→ **Goal of the exercise**
Repeat verbatim, and only, the lines of the data below, beginning at the line that contains "[240,291,461,305] value in" and stopping after the line that contains "[432,465,489,483] profile -> (390, 633) none".

→ **Entries supplied**

----------

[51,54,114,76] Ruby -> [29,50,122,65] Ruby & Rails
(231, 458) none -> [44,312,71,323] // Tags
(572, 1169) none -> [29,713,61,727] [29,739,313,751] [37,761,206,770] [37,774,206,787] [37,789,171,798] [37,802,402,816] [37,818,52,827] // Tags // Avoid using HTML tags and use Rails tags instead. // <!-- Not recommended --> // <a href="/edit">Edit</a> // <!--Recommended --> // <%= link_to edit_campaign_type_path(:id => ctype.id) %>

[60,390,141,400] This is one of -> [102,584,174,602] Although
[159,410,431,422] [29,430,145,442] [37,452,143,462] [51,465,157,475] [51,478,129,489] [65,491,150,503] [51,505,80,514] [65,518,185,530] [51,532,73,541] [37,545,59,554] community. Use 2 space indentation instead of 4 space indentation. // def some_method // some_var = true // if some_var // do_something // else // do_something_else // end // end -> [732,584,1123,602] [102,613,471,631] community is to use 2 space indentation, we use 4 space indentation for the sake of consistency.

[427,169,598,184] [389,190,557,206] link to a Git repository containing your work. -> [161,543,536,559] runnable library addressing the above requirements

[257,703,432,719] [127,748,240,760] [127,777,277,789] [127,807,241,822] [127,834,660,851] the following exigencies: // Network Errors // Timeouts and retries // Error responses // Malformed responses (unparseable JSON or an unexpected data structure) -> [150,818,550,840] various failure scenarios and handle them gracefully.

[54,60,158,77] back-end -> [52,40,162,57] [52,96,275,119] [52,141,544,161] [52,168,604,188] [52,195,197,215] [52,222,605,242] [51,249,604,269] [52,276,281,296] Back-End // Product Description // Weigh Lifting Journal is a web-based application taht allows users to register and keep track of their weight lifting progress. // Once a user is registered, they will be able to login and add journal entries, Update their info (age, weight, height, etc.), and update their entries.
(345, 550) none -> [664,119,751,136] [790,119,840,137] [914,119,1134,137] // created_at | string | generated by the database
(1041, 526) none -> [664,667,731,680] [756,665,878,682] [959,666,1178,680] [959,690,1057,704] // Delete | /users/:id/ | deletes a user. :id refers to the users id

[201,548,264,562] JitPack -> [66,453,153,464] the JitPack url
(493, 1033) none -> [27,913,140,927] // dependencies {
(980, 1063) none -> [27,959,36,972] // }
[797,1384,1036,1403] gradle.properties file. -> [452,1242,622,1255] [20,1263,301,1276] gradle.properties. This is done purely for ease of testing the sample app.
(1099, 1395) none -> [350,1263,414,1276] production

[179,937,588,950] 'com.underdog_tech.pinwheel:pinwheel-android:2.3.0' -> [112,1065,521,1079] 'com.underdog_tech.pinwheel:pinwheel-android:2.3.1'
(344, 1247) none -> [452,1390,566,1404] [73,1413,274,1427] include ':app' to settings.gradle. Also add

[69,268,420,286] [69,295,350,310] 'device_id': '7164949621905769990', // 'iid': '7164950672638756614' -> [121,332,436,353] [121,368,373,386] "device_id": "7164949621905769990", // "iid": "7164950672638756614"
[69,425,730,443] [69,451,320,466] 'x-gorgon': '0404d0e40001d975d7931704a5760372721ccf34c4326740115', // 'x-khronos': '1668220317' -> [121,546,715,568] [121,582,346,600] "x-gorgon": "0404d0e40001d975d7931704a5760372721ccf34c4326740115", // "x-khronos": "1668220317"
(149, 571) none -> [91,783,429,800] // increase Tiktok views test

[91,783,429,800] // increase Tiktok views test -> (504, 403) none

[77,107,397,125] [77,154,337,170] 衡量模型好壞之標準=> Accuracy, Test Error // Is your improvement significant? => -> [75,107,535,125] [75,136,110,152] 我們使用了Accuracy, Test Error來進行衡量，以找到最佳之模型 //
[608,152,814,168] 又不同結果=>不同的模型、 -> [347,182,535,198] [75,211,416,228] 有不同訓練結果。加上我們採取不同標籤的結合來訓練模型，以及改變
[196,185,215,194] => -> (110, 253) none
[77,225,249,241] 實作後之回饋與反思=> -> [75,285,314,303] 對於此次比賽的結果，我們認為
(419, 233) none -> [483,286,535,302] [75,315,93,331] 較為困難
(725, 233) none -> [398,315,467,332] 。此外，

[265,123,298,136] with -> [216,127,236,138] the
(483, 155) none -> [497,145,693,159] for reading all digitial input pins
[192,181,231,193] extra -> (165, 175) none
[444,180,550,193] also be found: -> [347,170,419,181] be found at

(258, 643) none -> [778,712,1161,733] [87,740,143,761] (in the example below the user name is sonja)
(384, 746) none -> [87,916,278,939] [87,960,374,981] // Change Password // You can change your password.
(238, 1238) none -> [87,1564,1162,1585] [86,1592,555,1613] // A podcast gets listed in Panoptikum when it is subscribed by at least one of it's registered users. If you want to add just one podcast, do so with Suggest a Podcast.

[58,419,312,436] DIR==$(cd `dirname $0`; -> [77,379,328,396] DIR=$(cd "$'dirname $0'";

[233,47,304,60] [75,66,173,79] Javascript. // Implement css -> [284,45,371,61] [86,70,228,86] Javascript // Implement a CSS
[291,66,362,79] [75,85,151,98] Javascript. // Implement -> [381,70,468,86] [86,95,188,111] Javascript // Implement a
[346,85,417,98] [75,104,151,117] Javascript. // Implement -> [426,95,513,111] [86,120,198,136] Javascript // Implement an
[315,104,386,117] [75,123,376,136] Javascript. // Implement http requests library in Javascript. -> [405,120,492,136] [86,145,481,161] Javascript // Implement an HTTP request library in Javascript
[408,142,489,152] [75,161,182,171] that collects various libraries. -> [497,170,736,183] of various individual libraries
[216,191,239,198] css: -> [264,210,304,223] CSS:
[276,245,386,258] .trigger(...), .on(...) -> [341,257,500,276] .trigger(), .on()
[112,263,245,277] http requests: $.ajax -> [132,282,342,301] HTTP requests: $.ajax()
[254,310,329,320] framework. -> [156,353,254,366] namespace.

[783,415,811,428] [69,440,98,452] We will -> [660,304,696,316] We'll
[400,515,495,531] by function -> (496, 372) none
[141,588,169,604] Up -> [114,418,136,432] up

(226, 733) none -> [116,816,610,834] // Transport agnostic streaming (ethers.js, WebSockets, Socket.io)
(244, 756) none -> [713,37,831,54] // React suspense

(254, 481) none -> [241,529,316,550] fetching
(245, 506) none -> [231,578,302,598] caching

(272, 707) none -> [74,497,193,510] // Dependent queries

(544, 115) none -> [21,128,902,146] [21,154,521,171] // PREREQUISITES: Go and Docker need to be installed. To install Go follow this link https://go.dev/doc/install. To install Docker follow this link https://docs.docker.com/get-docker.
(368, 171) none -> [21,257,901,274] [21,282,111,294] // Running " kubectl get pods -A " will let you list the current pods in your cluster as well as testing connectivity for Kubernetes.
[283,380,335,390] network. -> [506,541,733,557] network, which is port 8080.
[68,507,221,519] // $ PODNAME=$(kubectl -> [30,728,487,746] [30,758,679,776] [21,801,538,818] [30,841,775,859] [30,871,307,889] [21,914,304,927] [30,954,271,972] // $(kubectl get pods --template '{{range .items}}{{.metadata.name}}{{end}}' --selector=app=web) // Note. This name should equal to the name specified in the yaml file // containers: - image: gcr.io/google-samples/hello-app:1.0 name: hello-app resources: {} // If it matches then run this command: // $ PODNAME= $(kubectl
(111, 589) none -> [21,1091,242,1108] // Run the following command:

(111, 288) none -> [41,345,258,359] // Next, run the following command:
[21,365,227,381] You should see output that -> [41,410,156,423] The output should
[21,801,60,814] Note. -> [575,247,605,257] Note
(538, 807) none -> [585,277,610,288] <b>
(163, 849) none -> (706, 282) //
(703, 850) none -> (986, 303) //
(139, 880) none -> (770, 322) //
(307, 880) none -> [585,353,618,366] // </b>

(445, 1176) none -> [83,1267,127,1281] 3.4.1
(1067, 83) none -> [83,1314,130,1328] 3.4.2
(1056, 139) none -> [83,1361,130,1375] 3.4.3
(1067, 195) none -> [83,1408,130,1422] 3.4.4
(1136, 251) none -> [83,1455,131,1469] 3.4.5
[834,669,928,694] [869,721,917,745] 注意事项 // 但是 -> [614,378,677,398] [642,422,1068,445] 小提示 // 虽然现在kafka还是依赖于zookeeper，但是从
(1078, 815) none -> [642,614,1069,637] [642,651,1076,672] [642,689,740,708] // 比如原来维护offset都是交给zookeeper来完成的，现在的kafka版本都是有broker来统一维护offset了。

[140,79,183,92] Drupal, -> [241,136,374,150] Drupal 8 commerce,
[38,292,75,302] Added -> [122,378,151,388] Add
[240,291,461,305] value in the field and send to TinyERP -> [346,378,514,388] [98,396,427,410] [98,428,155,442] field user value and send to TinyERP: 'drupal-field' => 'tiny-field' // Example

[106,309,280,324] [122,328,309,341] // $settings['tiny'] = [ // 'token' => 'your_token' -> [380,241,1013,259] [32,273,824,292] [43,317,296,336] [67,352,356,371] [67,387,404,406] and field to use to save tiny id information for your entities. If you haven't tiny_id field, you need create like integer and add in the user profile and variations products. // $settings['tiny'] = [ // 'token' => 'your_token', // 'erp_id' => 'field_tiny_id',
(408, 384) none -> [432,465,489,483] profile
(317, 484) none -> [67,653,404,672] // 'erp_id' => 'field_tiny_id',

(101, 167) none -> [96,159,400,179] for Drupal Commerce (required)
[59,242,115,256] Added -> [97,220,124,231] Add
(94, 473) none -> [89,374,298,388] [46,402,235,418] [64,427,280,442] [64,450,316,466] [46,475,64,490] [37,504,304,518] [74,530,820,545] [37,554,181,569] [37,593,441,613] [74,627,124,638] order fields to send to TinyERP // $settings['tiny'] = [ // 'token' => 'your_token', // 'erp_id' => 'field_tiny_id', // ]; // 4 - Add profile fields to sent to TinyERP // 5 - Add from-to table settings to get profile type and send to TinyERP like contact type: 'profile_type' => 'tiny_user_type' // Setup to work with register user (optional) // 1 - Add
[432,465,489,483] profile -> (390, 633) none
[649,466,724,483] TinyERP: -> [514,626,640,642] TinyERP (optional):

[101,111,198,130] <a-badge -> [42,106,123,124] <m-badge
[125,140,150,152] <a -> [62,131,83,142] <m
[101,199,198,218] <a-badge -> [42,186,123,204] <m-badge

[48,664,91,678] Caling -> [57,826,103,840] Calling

----------

→ **Response below**
[240,291,461,305] value in the field and send to TinyERP -> [346,378,514,388] [98,396,427,410] [98,428,155,442] field user value and send to TinyERP: 'drupal-field' => 'tiny-field' // Example

[106,309,280,324] [122,328,309,341] // $settings['tiny'] = [ // 'token' => 'your_token' -> [380,241,1013,259] [32,273,824,292] [43,317,296,336] [67,352,356,371] [67,387,404,406] and field to use to save tiny id information for your entities. If you haven't tiny_id field, you need create like integer and add in the user profile and variations products. // $settings['tiny'] = [ // 'token' => 'your_token', // 'erp_id' => 'field_tiny_id',
(408, 384) none -> [432,465,489,483] profile
(317, 484) none -> [67,653,404,672] // 'erp_id' => 'field_tiny_id',

(101, 167) none -> [96,159,400,179] for Drupal Commerce (required)
[59,242,115,256] Added -> [97,220,124,231] Add
(94, 473) none -> [89,374,298,388] [46,402,235,418] [64,427,280,442] [64,450,316,466] [46,475,64,490] [37,504,304,518] [74,530,820,545] [37,554,181,569] [37,593,441,613] [74,627,124,638] order fields to send to TinyERP // $settings['tiny'] = [ // 'token' => 'your_token', // 'erp_id' => 'field_tiny_id', // ]; // 4 - Add profile fields to sent to TinyERP // 5 - Add from-to table settings to get profile type and send to TinyERP like contact type: 'profile_type' => 'tiny_user_type' // Setup to work with register user (optional) // 1 - Add
[432,465,489,483] profile -> (390, 633) none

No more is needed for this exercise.